A community resource to facilitate research
Kostas Konstantinidis of the Georgia Institute of Technology, one of the co-authors whose data was part of the catalog: “I don’t think there are many institutions that can do this type of metagenomics on a large scale and have the capacity for large-scale metagenomics analyzes. The beauty of this study is that it is done on a scale that individual laboratories cannot, and it gives us new insights into microbial diversity and function. ”
He is already finding ways to use the catalog in his own research on how microbes respond to climate change. “With this data set, I can see where each microbe is and how often it is present. This is very useful for my work and for others doing similar research. “In addition, he is interested in expanding the variety of the reference database he has developed called the Microbial Genomes Atlas to allow for more robust analyzes by adding the MAGs.
“This is a great resource for the community,” added Konstantinidis. “It is a data set that will enable many more studies later. And I hope that JGI and other institutions will continue to do these types of projects. ”

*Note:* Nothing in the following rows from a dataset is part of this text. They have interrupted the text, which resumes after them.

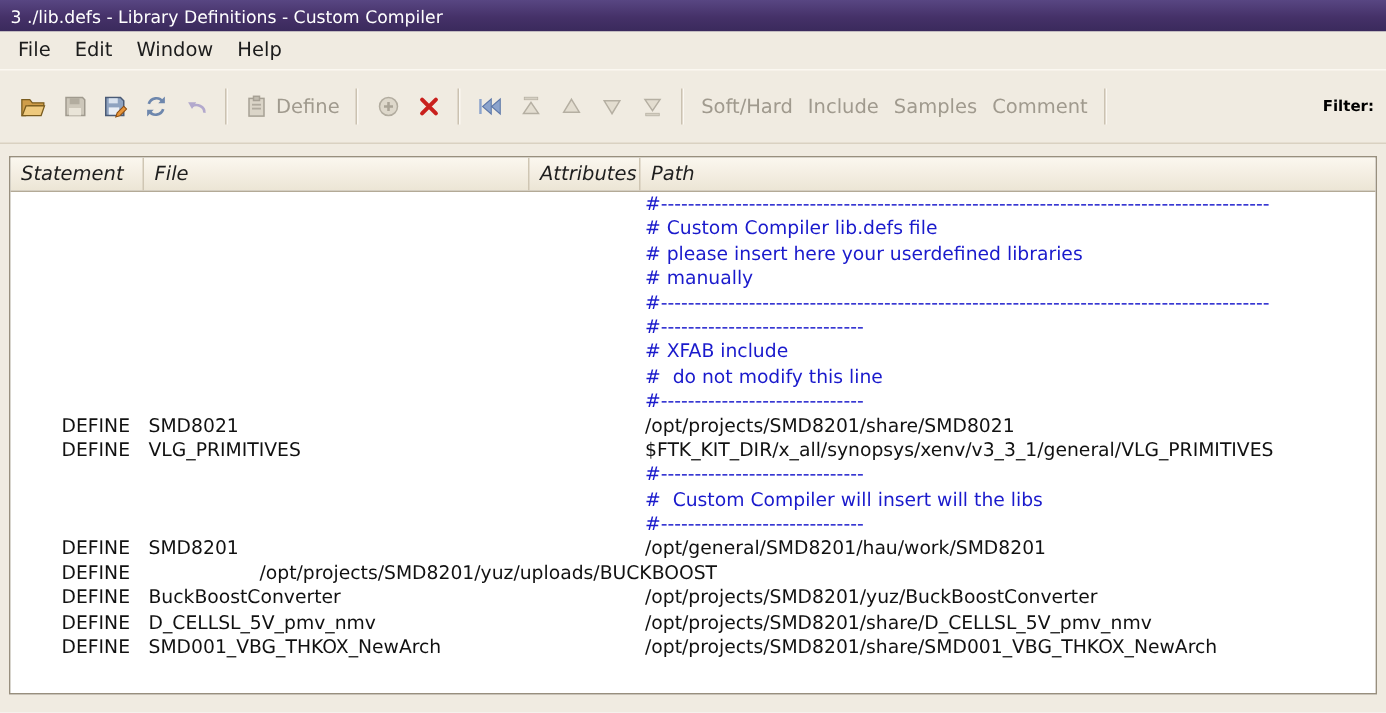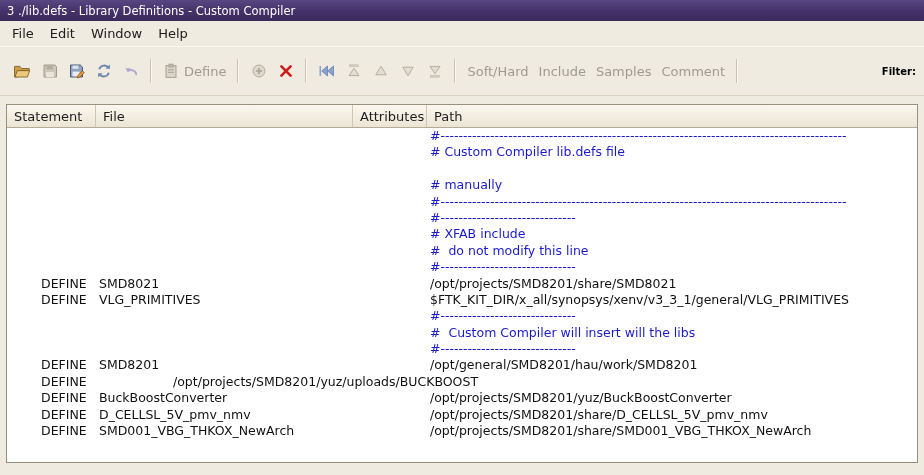--- a/index.html
+++ b/index.html
@@ -53,21 +53,21 @@
     background:#ffffff;
     display:flex; flex-direction:column;
     overflow:hidden;
   }
   .theader { display:flex; flex:0 0 23px; height:23px;
     background:linear-gradient(#fbf7ef,#ece5d5);
     border-bottom:1px solid #b3aa97;
   }
   .hcell {
     font-size:13px; color:#1e1e1e; display:flex; align-items:center;
-    padding-left:7px; border-right:1px solid #cfc6b3; white-space:nowrap;
+    padding-left:7px; border-right:1px solid #cfc6b3; white-space:nowrap;font-style:italic;
   }
   .tbody { flex:1; overflow:hidden; background:#fff; }
   .trow { display:flex; height:16.4px; line-height:16.4px; font-size:12.5px; color:#111; }
   .trow.comment { color:var(--comment-color,#1a1acc); }
   .cell { white-space:pre; overflow:hidden; }
   .c-statement { width:89px; padding-left:34px; flex:0 0 89px; }
   .c-name      { width:257px; padding-left:3px; flex:0 0 257px; }
   .c-attr      { width:74px;  flex:0 0 74px; }
   .c-path      { flex:1; padding-left:3px; }
   .h-statement { width:89px; flex:0 0 89px; }
@@ -259,20 +259,21 @@
         <div class="trow comment">
           <div class="cell c-statement"></div>
           <div class="cell c-name"></div>
           <div class="cell c-attr"></div>
           <div class="cell c-path"># Custom Compiler lib.defs file</div>
         </div>
         <div class="trow comment">
           <div class="cell c-statement"></div>
           <div class="cell c-name"></div>
           <div class="cell c-attr"></div>
+          <div class="cell c-path"># please insert here your userdefined libraries</div>
         </div>
         <div class="trow comment">
           <div class="cell c-statement"></div>
           <div class="cell c-name"></div>
           <div class="cell c-attr"></div>
           <div class="cell c-path"># manually</div>
         </div>
         <div class="trow comment">
           <div class="cell c-statement"></div>
           <div class="cell c-name"></div>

Reference: “A Genomic Catalog of the Earth’s Microbiome” by Stephen Nayfach, Simon Roux, Rekha Seshadri, Daniel Udwary, Neha Varghese, Frederik Schulz, Dongying Wu, David Paez-Espino, I-Min Chen, Marcel Huntemann, Krishna Palaniappan and Joshua Ladau Supratim Mukherjee, TBK Reddy, Torben Nielsen, Edward Kirton, José P. Faria, Janaka N. Edirisinghe, Christopher S. Henry, Sean P. Jungbluth, Dylan Chivian, Paramvir Dehal, Elisha M. Wood-Charlson, Adam P. Arkin Susannah G. Tringe, Axel Visel, IMG / M-Datenkonsortium, Tanja Woyke, Nigel J. Mouncey, Natalia N. Ivanova, Nikos C. Kyrpides and Emiley A. Eloe-Fadrosh, November 9, 2020, Natural biotechnology.
DOI: 10.1038 / s41587-020-0718-6
The work also used resources from the National Energy Research Scientific Computing Center (NERSC), another user facility of the DOE Office of Science at the Berkeley Lab.